Task prompt: Below are entries. Copy exactly the lines running from the line that holds "color: #0369a1 ->" to the line that holds "html: <div>14x18</div> ->", with both ends included.

Input data:
****************************************

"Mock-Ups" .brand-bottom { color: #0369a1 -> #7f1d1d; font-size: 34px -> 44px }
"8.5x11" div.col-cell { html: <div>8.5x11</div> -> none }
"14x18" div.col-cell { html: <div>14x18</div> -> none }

****************************************

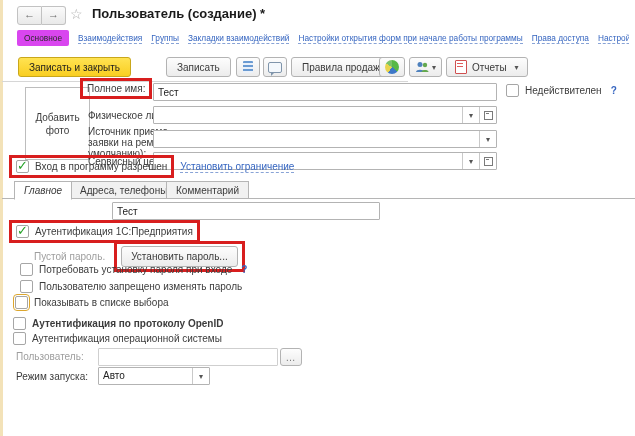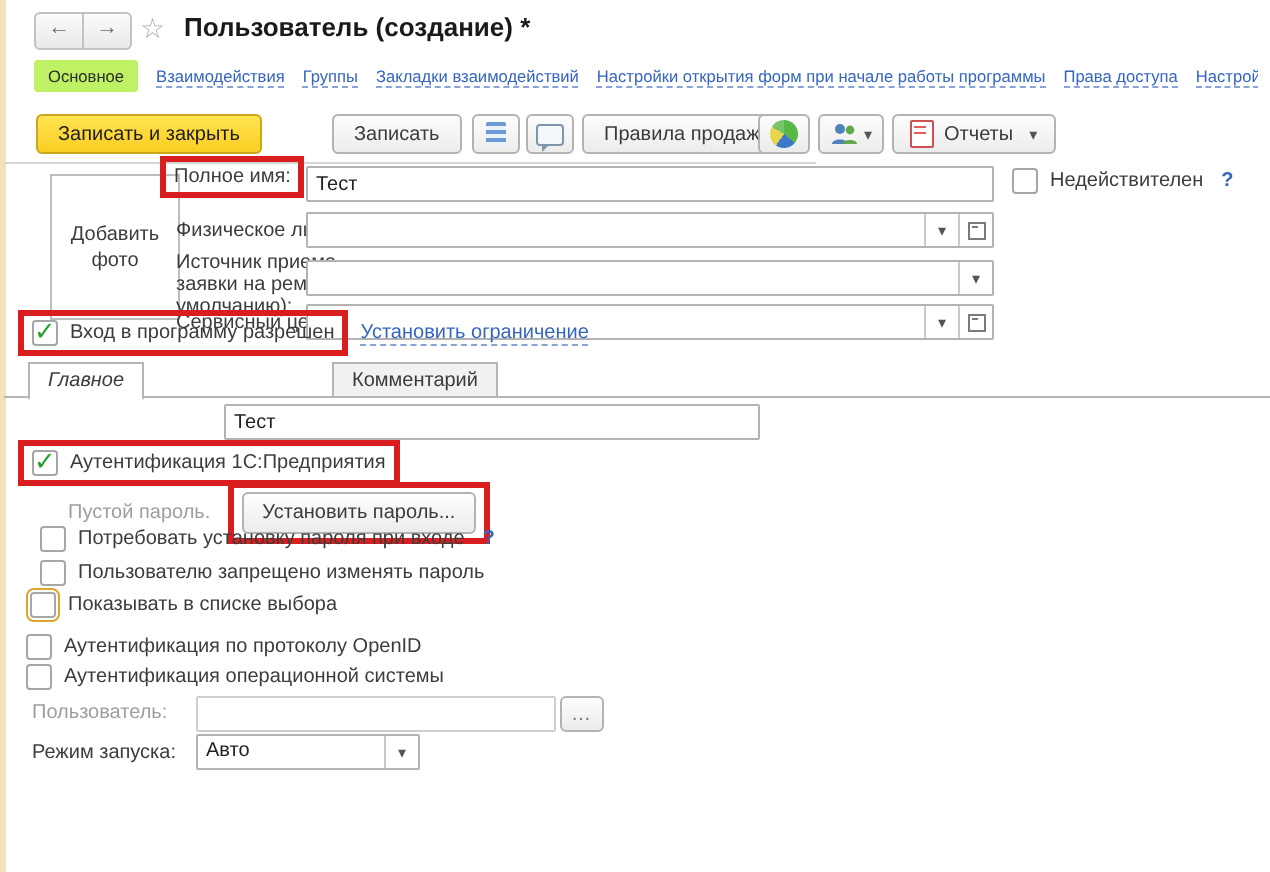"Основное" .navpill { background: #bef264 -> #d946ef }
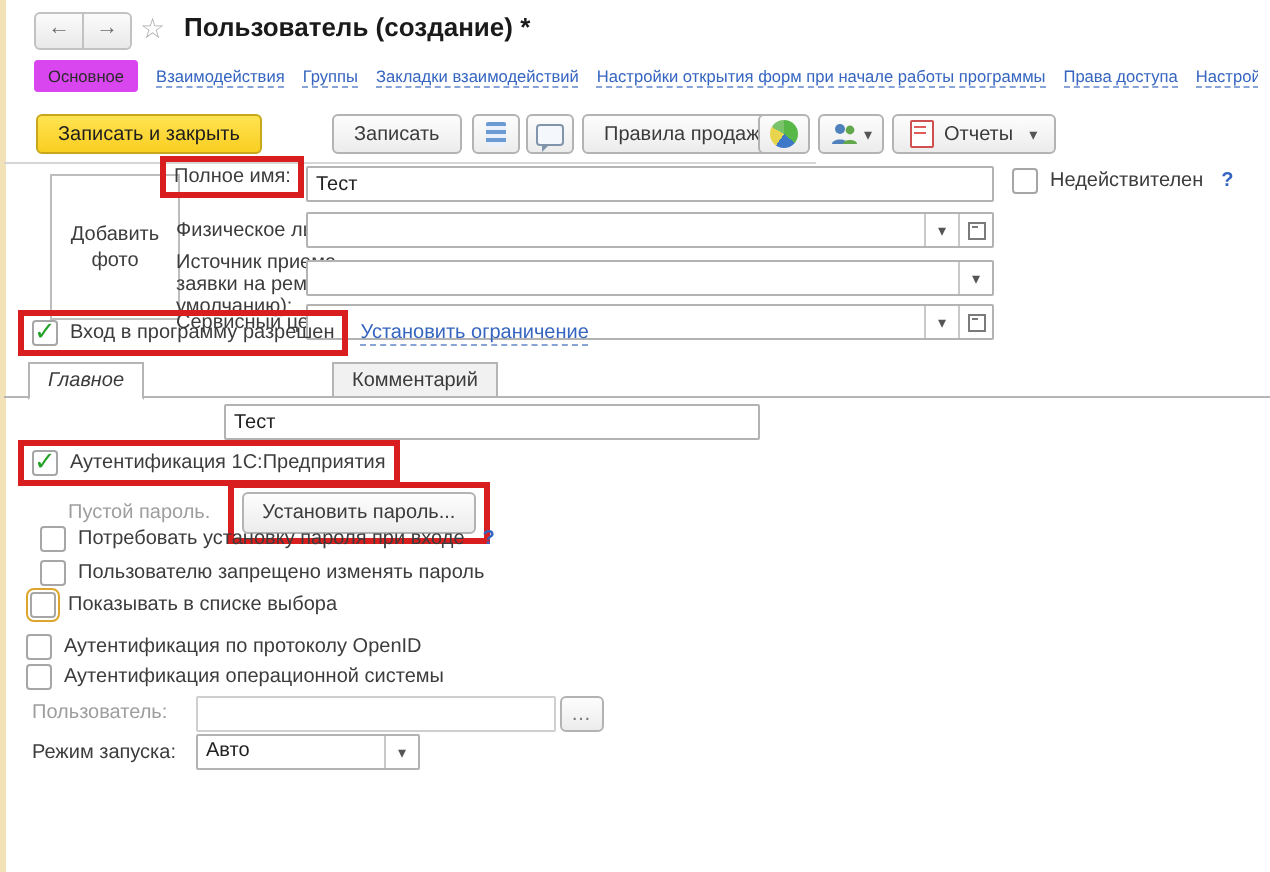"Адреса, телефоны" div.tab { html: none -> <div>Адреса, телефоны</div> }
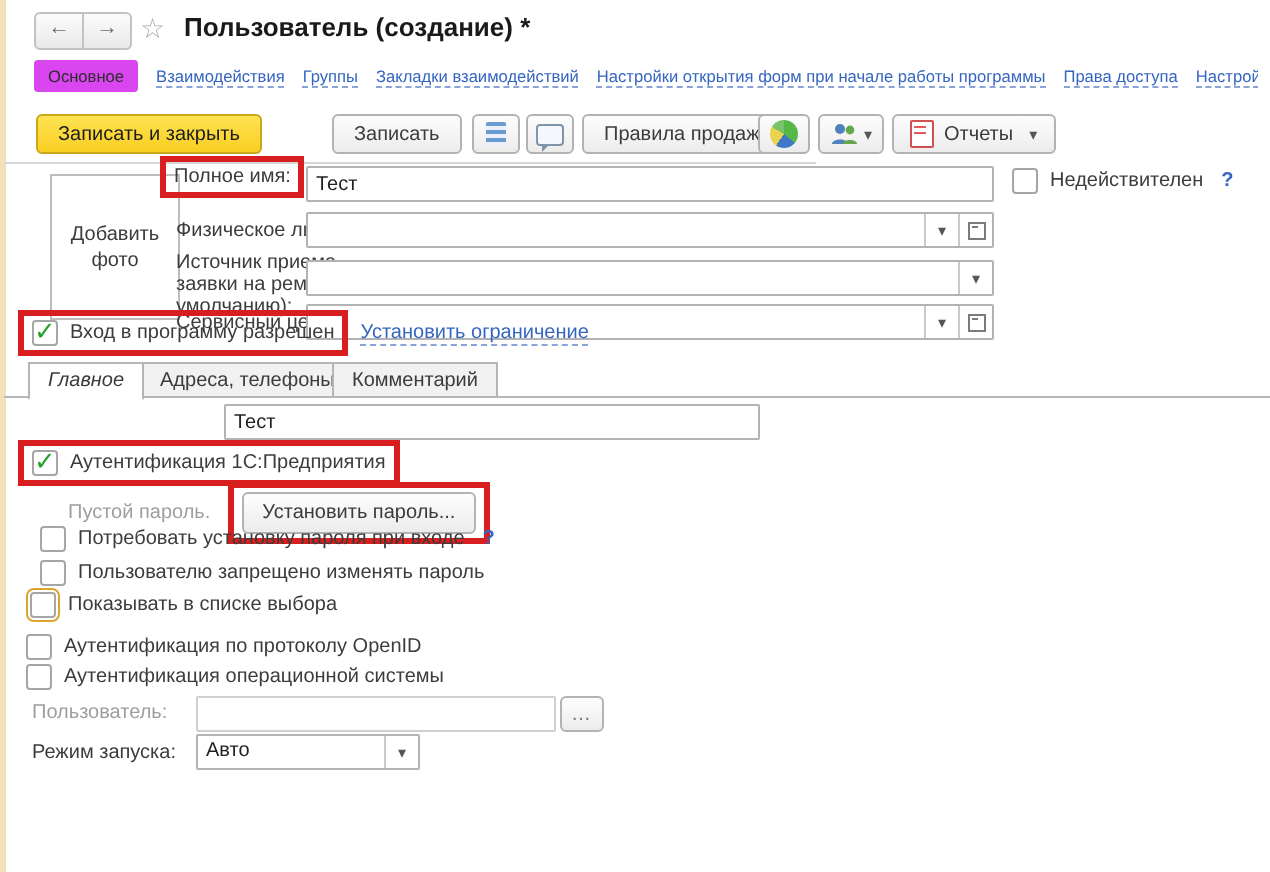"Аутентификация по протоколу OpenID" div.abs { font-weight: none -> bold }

****************************************

Response below:
"Mock-Ups" .brand-bottom { color: #0369a1 -> #7f1d1d; font-size: 34px -> 44px }
"8.5x11" div.col-cell { html: <div>8.5x11</div> -> none }
"14x18" div.col-cell { html: <div>14x18</div> -> none }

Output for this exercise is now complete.